(Aim of the task)
Please retype the listing exactly as it appears, skipping each picture.
START Available data
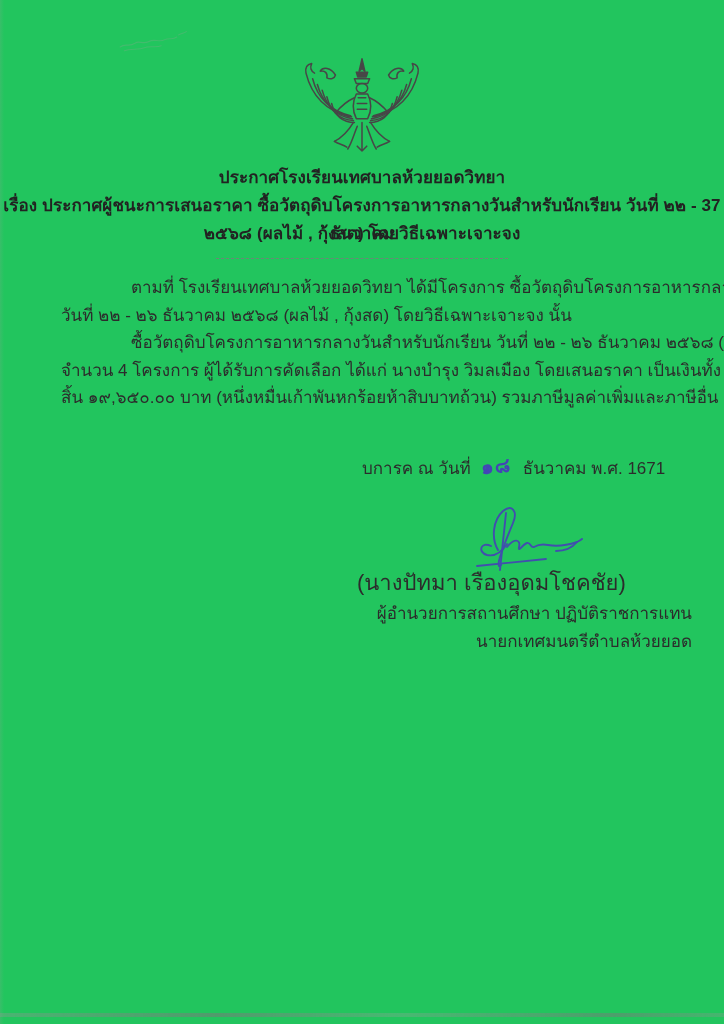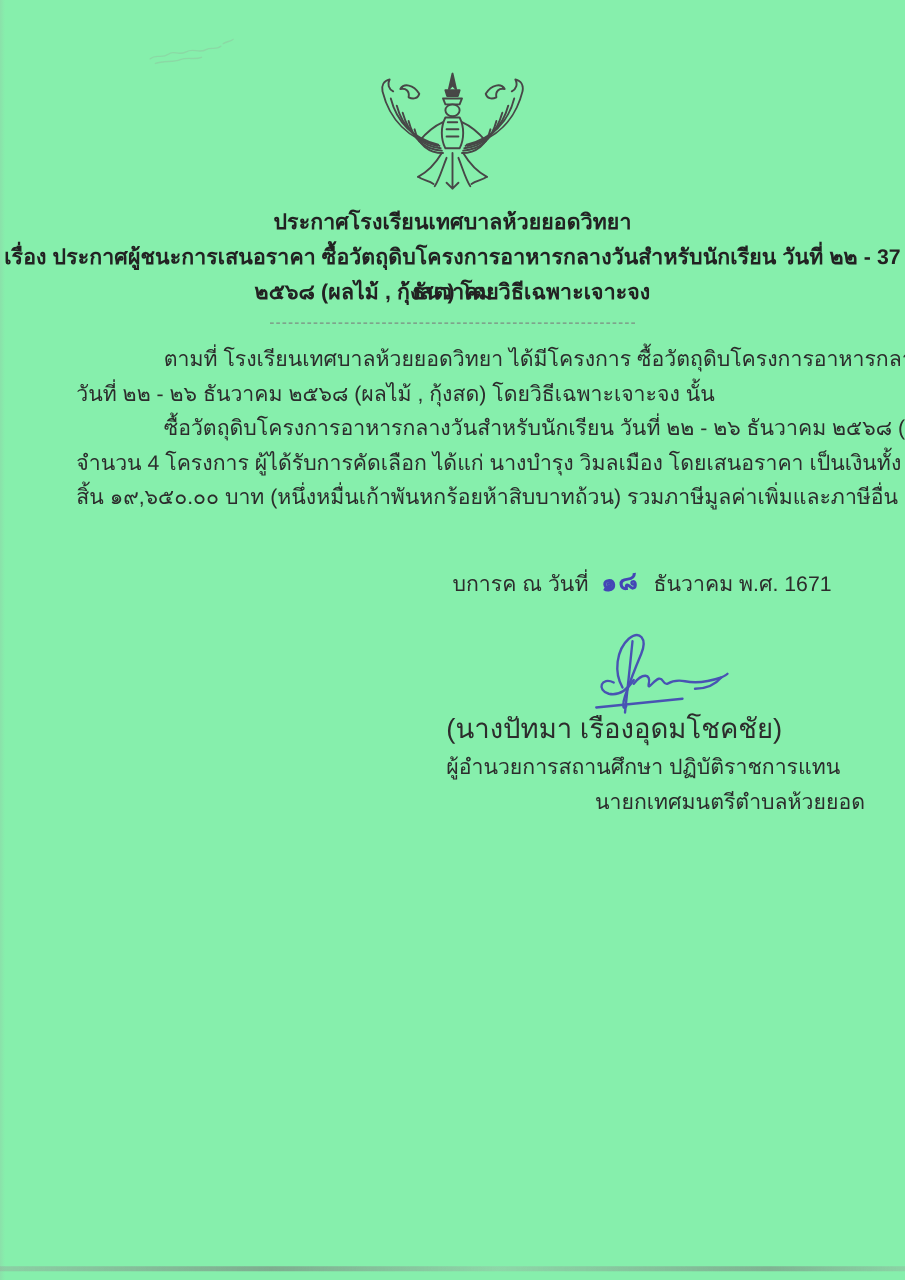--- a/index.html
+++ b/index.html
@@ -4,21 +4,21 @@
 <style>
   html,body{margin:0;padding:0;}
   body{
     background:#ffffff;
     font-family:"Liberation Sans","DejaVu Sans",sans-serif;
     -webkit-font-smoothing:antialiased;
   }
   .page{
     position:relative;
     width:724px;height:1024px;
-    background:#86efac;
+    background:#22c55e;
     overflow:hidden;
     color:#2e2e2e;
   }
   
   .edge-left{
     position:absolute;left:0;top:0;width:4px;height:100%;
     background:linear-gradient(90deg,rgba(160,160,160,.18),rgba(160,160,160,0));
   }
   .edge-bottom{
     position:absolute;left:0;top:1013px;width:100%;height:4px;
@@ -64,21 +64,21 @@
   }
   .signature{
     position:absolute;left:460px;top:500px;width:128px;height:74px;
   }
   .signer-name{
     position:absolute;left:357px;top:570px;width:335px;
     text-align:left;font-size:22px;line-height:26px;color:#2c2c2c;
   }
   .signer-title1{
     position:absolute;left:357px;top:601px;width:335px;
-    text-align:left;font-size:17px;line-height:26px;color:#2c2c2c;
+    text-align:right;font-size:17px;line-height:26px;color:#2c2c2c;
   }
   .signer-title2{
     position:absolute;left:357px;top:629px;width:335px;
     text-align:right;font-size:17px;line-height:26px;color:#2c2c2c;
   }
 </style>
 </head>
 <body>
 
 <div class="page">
END Available data
(Answer space)
--- a/index.html
+++ b/index.html
@@ -4,21 +4,21 @@
 <style>
   html,body{margin:0;padding:0;}
   body{
     background:#ffffff;
     font-family:"Liberation Sans","DejaVu Sans",sans-serif;
     -webkit-font-smoothing:antialiased;
   }
   .page{
     position:relative;
     width:724px;height:1024px;
-    background:#86efac;
+    background:#22c55e;
     overflow:hidden;
     color:#2e2e2e;
   }
   
   .edge-left{
     position:absolute;left:0;top:0;width:4px;height:100%;
     background:linear-gradient(90deg,rgba(160,160,160,.18),rgba(160,160,160,0));
   }
   .edge-bottom{
     position:absolute;left:0;top:1013px;width:100%;height:4px;
@@ -64,21 +64,21 @@
   }
   .signature{
     position:absolute;left:460px;top:500px;width:128px;height:74px;
   }
   .signer-name{
     position:absolute;left:357px;top:570px;width:335px;
     text-align:left;font-size:22px;line-height:26px;color:#2c2c2c;
   }
   .signer-title1{
     position:absolute;left:357px;top:601px;width:335px;
-    text-align:left;font-size:17px;line-height:26px;color:#2c2c2c;
+    text-align:right;font-size:17px;line-height:26px;color:#2c2c2c;
   }
   .signer-title2{
     position:absolute;left:357px;top:629px;width:335px;
     text-align:right;font-size:17px;line-height:26px;color:#2c2c2c;
   }
 </style>
 </head>
 <body>
 
 <div class="page">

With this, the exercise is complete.